Stored items

+ + + + +

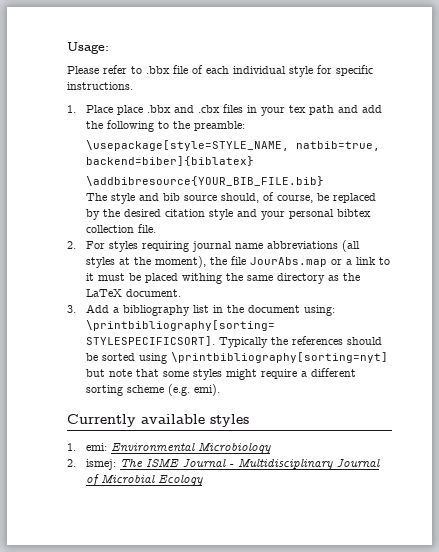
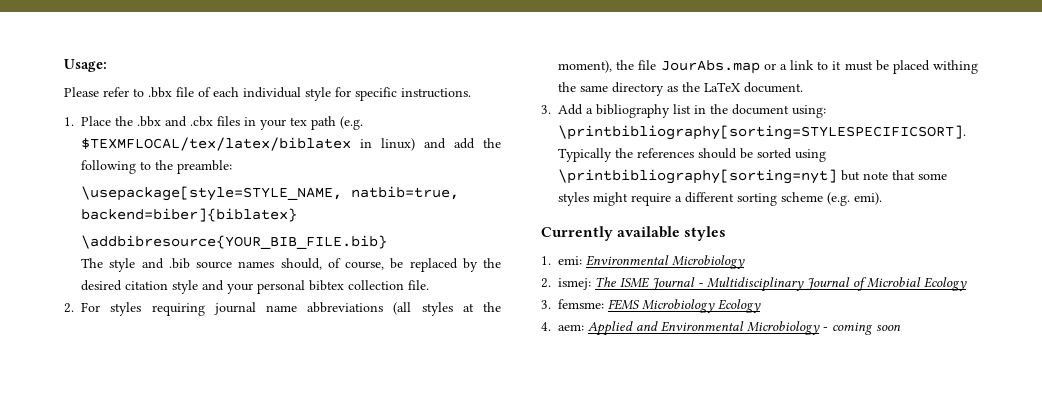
[117,105,144,115] place -> [115,116,134,126] the
(335, 110) none -> [340,116,364,130] [81,137,416,151] (e.g. $TEXMFLOCAL/tex/latex/biblatex in linux)
[163,193,218,201] bib source -> [168,258,275,269] .bib source names
(204, 480) none -> [541,299,762,313] [541,321,902,336] // 3. femsme: FEMS Microbiology Ecology // 4. aem: Applied and Environmental Microbiology - coming soon

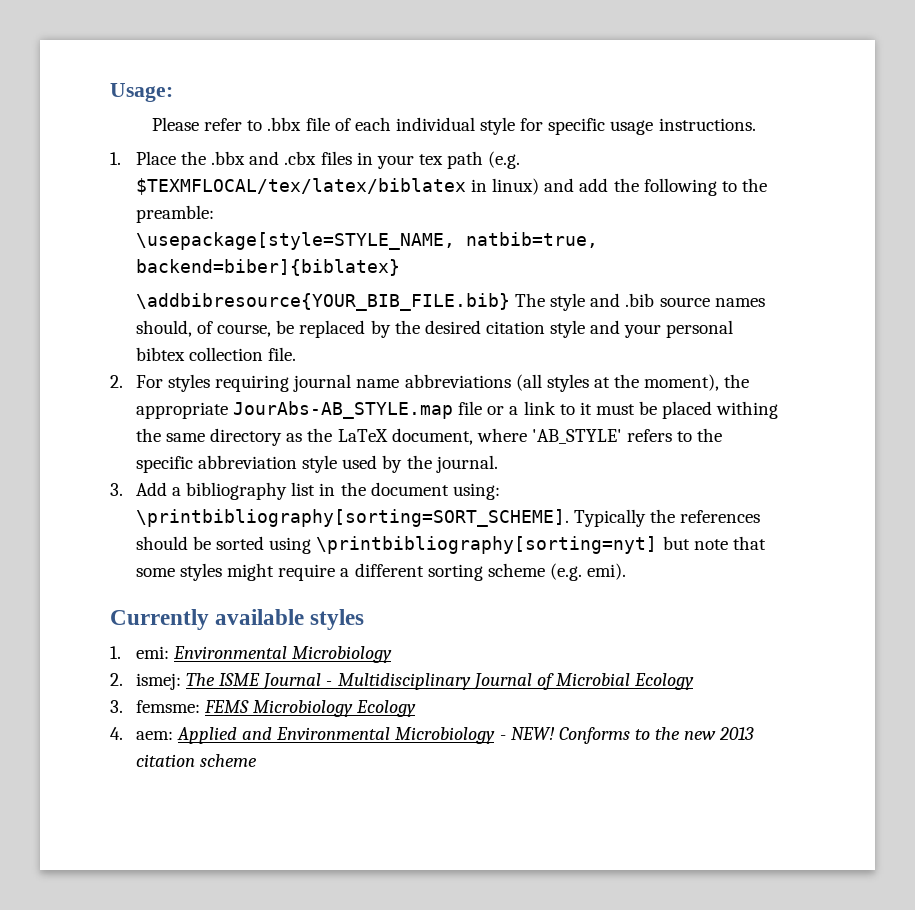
(397, 94) none -> [610,120,654,135] usage
(388, 242) // -> (510, 302) none
[638,60,760,74] file JourAbs.map -> [135,401,483,419] appropriate JourAbs-AB_STYLE.map file
[744,82,804,93] document. -> [391,428,723,445] [135,455,498,473] document, where 'AB_STYLE' refers to the specific abbreviation style used by the journal.
[558,125,967,140] \printbibliography[sorting=STYLESPECIFICSORT]. -> [135,509,569,527] \printbibliography[sorting=SORT_SCHEME].
[832,322,902,335] coming soon -> [510,727,755,744] [135,754,257,767] NEW! Conforms to the new 2013 citation scheme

+ + + + +

:: What you need to do ::
Begin with the first line of the entries above and write out each line exactly, ending with the line containing "[163,193,218,201] bib source". Leave out pictures.

:: The answer ::
[117,105,144,115] place -> [115,116,134,126] the
(335, 110) none -> [340,116,364,130] [81,137,416,151] (e.g. $TEXMFLOCAL/tex/latex/biblatex in linux)
[163,193,218,201] bib source -> [168,258,275,269] .bib source names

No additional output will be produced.